• _DATASET EXCERPTS_:
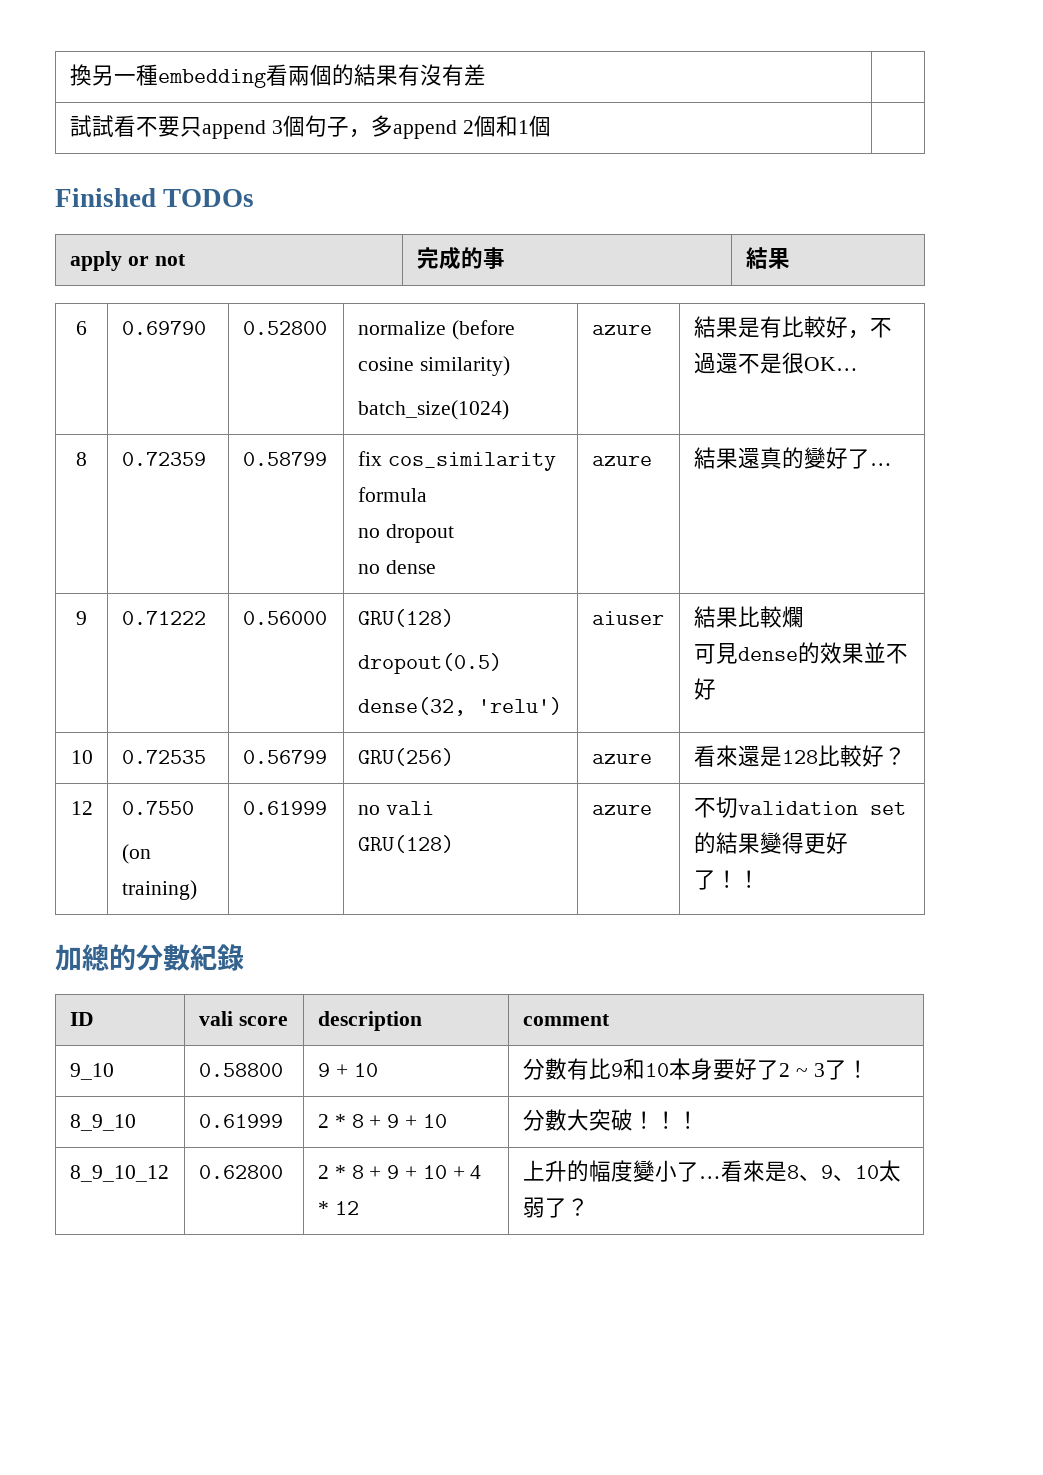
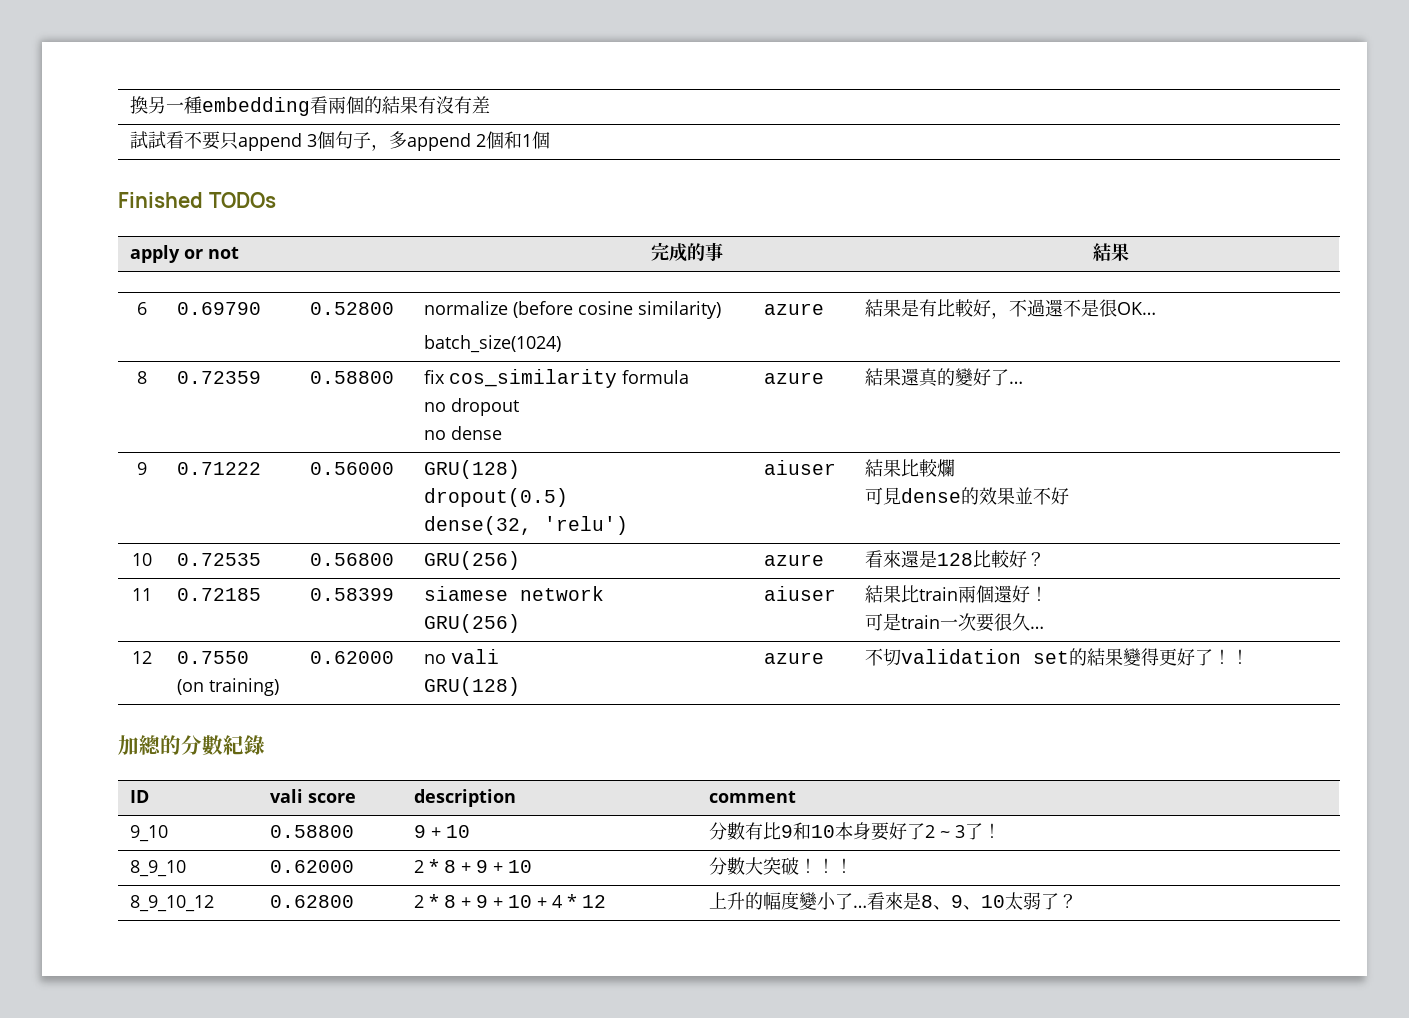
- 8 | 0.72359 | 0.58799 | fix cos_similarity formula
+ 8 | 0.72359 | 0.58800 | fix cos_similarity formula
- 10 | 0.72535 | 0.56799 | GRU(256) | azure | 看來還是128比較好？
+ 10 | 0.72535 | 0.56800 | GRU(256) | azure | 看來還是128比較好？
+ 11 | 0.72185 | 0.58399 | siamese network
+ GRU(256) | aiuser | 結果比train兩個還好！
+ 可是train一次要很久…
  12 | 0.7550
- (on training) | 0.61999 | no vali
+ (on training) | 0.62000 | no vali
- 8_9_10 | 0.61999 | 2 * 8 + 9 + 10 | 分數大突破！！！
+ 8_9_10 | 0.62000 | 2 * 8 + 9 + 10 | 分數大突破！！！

...

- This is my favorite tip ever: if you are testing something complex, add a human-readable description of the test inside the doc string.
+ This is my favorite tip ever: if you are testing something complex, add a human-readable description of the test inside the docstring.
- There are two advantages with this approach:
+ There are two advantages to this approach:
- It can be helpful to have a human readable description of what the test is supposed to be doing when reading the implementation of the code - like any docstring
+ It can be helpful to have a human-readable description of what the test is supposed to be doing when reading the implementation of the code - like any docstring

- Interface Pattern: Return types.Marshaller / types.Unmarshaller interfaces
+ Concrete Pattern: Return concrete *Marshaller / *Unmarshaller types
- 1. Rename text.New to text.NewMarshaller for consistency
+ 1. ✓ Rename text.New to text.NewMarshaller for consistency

• _WORK REQUEST_: Copy out each line of the data above, exactly, if it lies between the line holding "concrete *Marshaller / *Unmarshaller types" and the line holding "1. ✓ Rename text.New to text.NewMarshaller for consistency", inclusive; copy no other line.

• _EXERCISE OUTPUT_:
+ Concrete Pattern: Return concrete *Marshaller / *Unmarshaller types
- 1. Rename text.New to text.NewMarshaller for consistency
+ 1. ✓ Rename text.New to text.NewMarshaller for consistency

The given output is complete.